Portugese activiteit, gericht op eerstejaars middelbare scholieren, verkent de voegwoorden. Conjuncties zijn een van de elementen die werken in tekstuele cohesie! Gaan we de verschillende betekenisrelaties die ze tot stand brengen analyseren? Beantwoord hiervoor de vragen die verwijzen naar de tekst op de fenolftaleïne! Heb je ooit van haar gehoord? Deze stof wordt gebruikt bij politieonderzoeken! Leer er meer over door de tekst te lezen en zorg ervoor dat je voegwoorden bestudeert!
Deze Portugese taalactiviteit is beschikbaar om te downloaden in een bewerkbare Word-sjabloon, klaar om af te drukken in PDF en ook de voltooide activiteit.
Download deze Portugese oefening op:
SCHOOL: DATUM:
PROF: KLASSE:
NAAM:
Lezen:
Sommige plekken zijn moeilijk te herkennen. Als een blouse of korte broek vies is en je niet kunt weten of het chocolade of dulce de leche is, verspilt niemand veel tijd aan het uitzoeken en zal hij die kleren meteen wassen. Rechtsaf?
Maar als de vraag is of een vlek bloed is, wordt de situatie ingewikkelder. Zeker als dit van belang is bij de opsporing van een misdrijf. Na verloop van tijd wordt het bloed donkerder en kan het er zelfs uitzien als een chocoladevlek. Om erachter te komen wat het is, gewoon zijn toevlucht nemen tot de wetenschap.
Er zijn enkele chemicaliën die kunnen zien of een vlek bloed is of niet. Een dergelijk product wordt fenolftaleïne genoemd, een pH-indicator. Het reageert bij contact met stoffen met een basiskarakter - zoals bloed, dat enigszins basisch is - en wordt roze. Maar als de stof zuur of neutraal is, gebeurt er niets.
Daarom reageert fenolftaleïne niet alleen met bloed, maar met elke stof met een basische pH, zoals bijvoorbeeld waspoeder. Om de nauwkeurigheid te vergroten, heeft de bloedidentificatietest - bekend als de Kastle-Meyer-test - ook waterstofperoxide in zijn samenstelling. […]
Bruno Delecave. Beschikbaar in: .
Vraag 1 - Het gemarkeerde woord speelt de functie van voegwoord in het fragment:
a) “Sommige vlekken zijn moeilijk in”
b) “[…] de situatie wordt meer”
c) "Ze reageert Wanneer in contact met stoffen met een basiskarakter […]"
d) “[…] elke stof met een basische pH, Leuk vinden bijvoorbeeld waspoeder.”
Vraag 2 - In het hierboven genoemde uittreksel drukt de conjunctie het idee uit van:
a) toevoeging
b) tijd
c) conditie
d) vergelijking
Vraag 3 - Wijs op de passage waar de term "als" niet werkt als een voegwoord:
a) "Maar als de vraag is of een vlek bloed is […]"
b) “Zeker als dit van belang is bij de opsporing van een misdrijf.”
c) "Om erachter te komen wat het is, gewoon je toevlucht nemen tot de wetenschap."
d) "Er zijn chemicaliën die kunnen bepalen of een vlek bloed is of niet."
Vraag 4 – In de tweede zin van de tekst geeft het voegwoord "of" aan:
a) tegengestelde feiten.
b) feiten die kloppen.
c) wisselende feiten.
d) feiten die gerechtvaardigd zijn.
Vraag 5 - In het deel "Na verloop van tijd wordt het bloed donkerder en kan het er zelfs uitzien als […]", koppelt het voegwoord "en" onafhankelijke gebeden aan elkaar.

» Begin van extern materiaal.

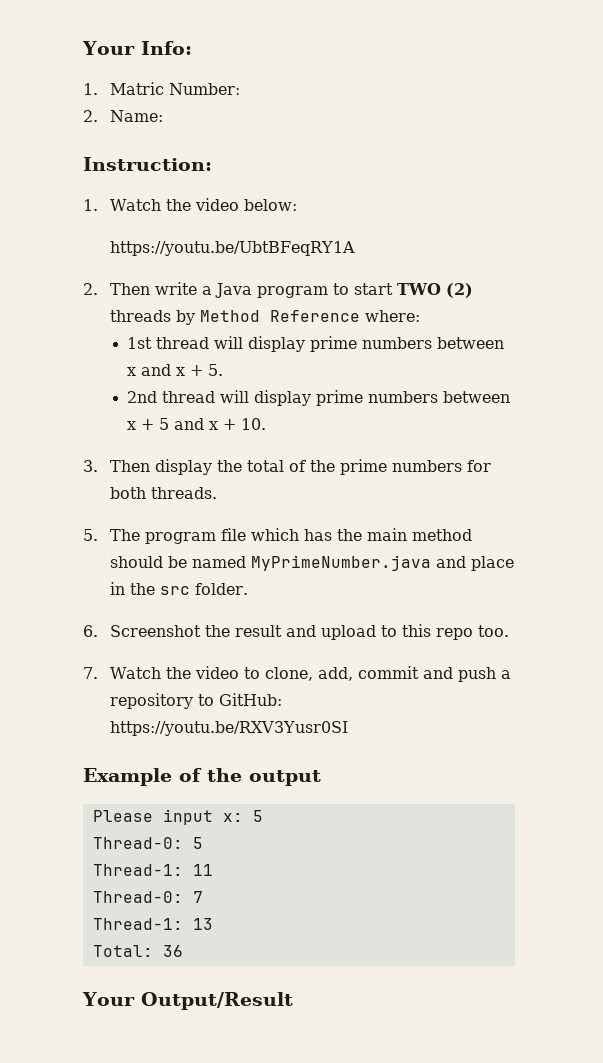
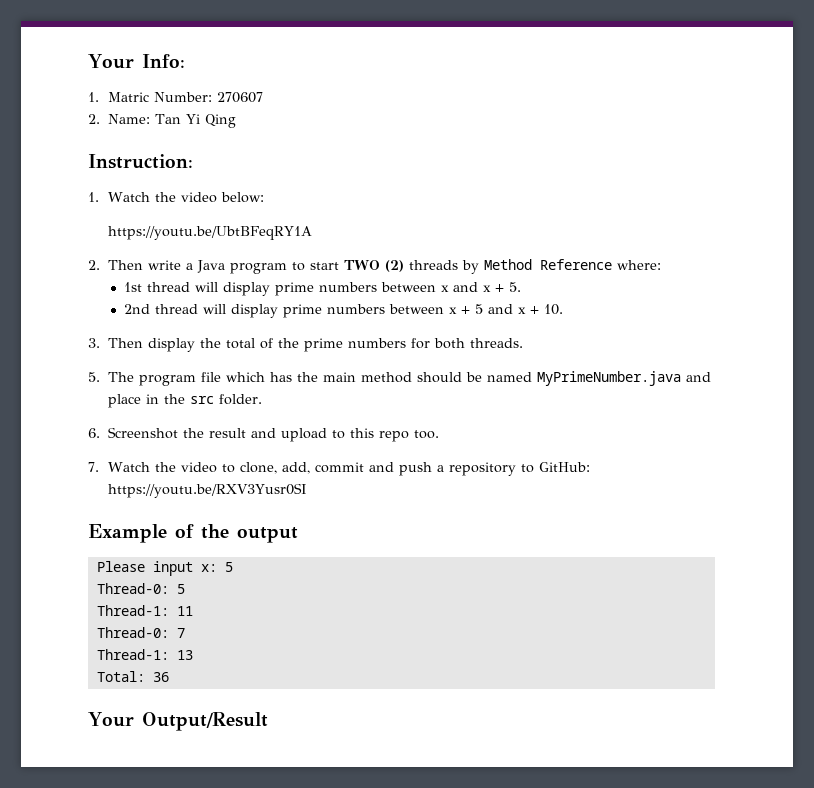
- 1. Matric Number:
+ 1. Matric Number: 270607
- 2. Name:
+ 2. Name: Tan Yi Qing

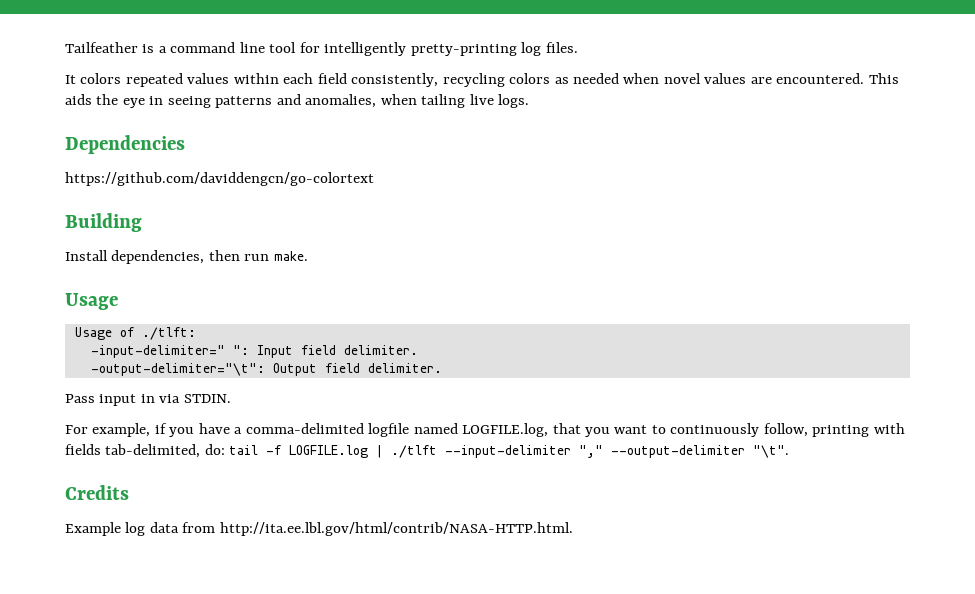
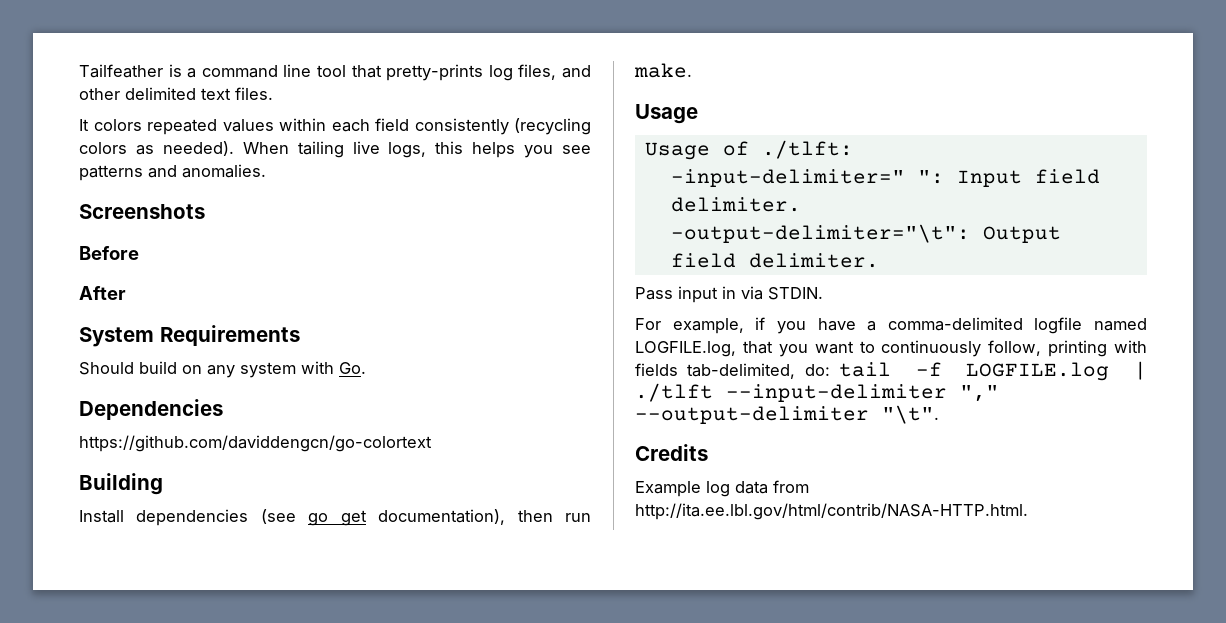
- Tailfeather is a command line tool for intelligently pretty-printing log files.
+ Tailfeather is a command line tool that pretty-prints log files, and other delimited text files.
- It colors repeated values within each field consistently, recycling colors as needed when novel values are encountered. This aids the eye in seeing patterns and anomalies, when tailing live logs.
+ It colors repeated values within each field consistently (recycling colors as needed). When tailing live logs, this helps you see patterns and anomalies.
+ Screenshots
+ Before
+ After
+ System Requirements
+ Should build on any system with Go.
- Install dependencies, then run make.
+ Install dependencies (see go get documentation), then run make.

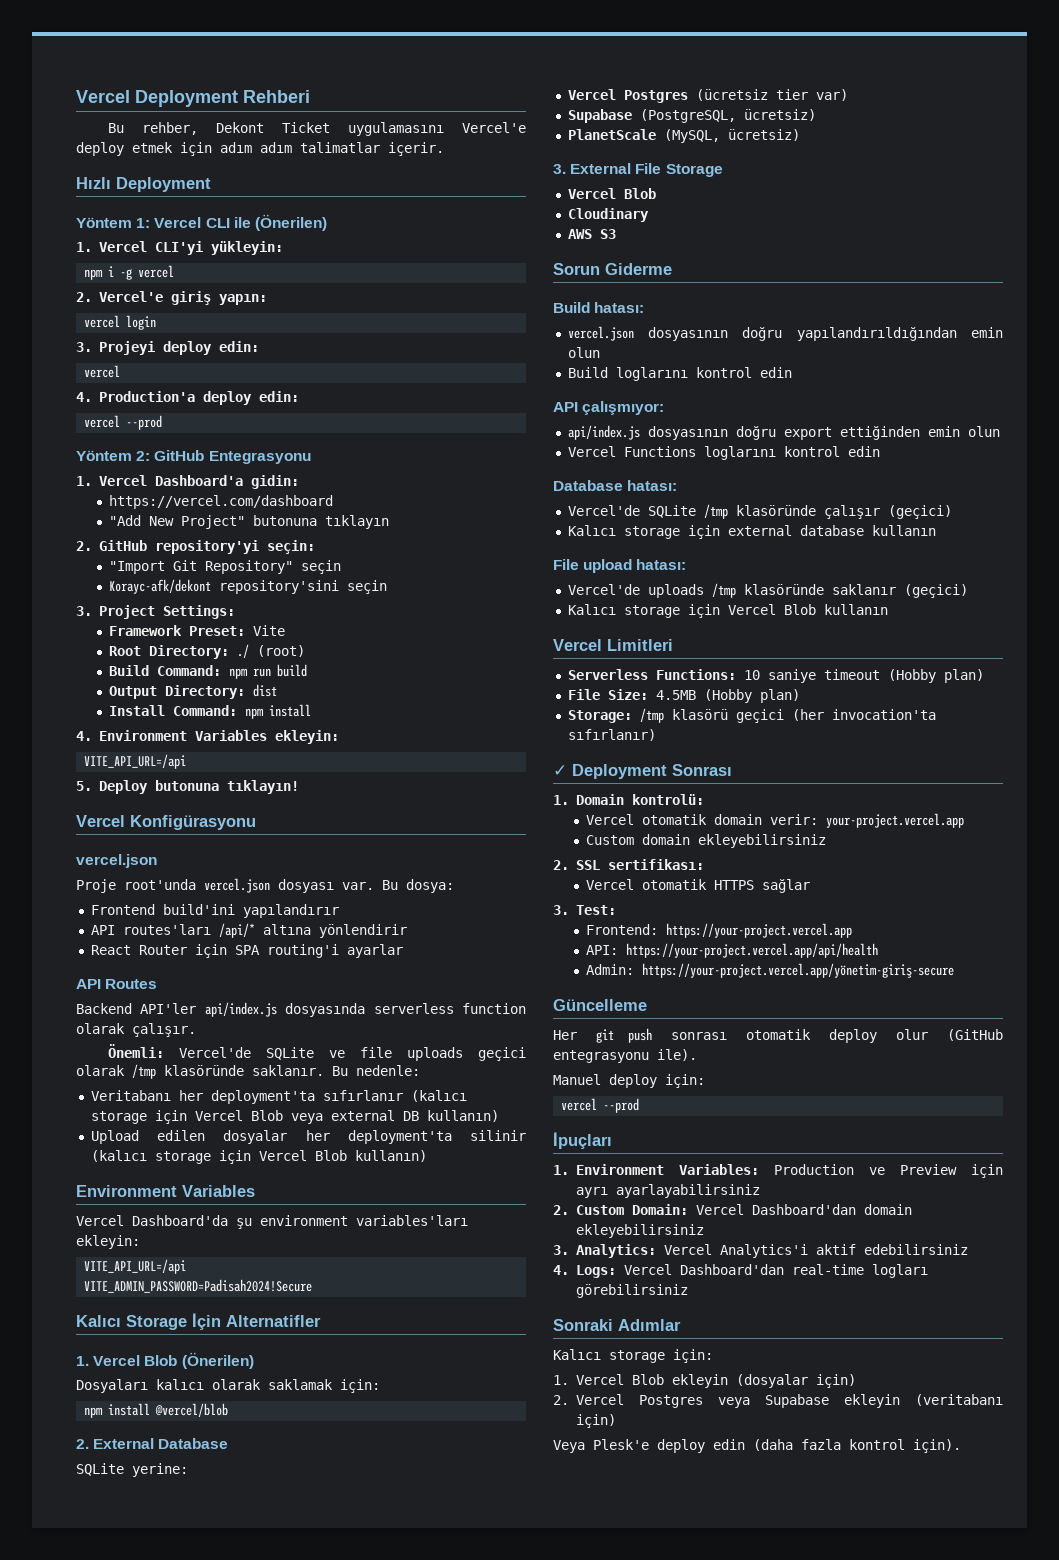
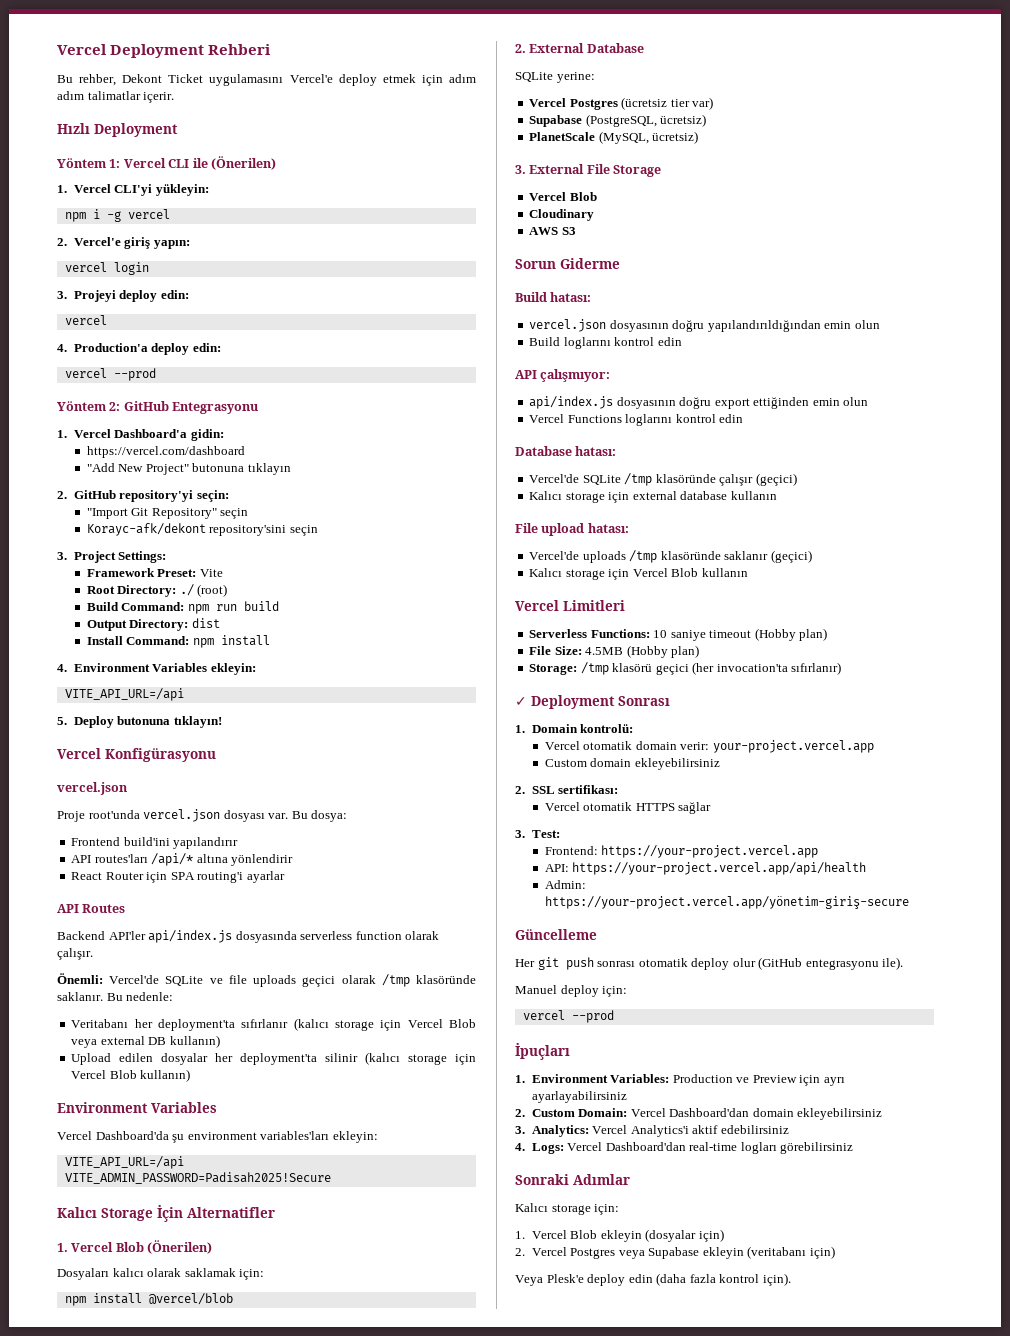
- VITE_ADMIN_PASSWORD=Padisah2024!Secure
+ VITE_ADMIN_PASSWORD=Padisah2025!Secure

In dit geval is het voegwoord:
a) absoluut
b) hoofdgerecht
c) ondergeschikte
d) coördineren;
vraag 6 – In “Maar als de stof zuur of neutraal is, gebeurt er niets.”, het voegwoord “maar”:
a) maakt een voorbehoud.
b) drukt een tegenstelling uit.
c) een vergoeding uitdrukt.
d) drukt een toevoeging uit.
Vraag 7 – In de rubriek "daarom, fenolftaleïne reageert niet alleen met bloed […]”, introduceert het onderstreepte voegwoord:
a) een doel
b) een conclusie
c) een uitleg
d) een concessie
Vraag 8 – In het fragment “[…] bekend als de Kastle-Meyer-test […]” is de term “hoe”:
a) een werkwoord
b) een bijwoord
c) een voegwoord
d) een voorzetsel
Per Denyse Lage Fonseca – Afgestudeerd in Talen en specialist in afstandsonderwijs.
Bij antwoorden staan in de link boven de kop.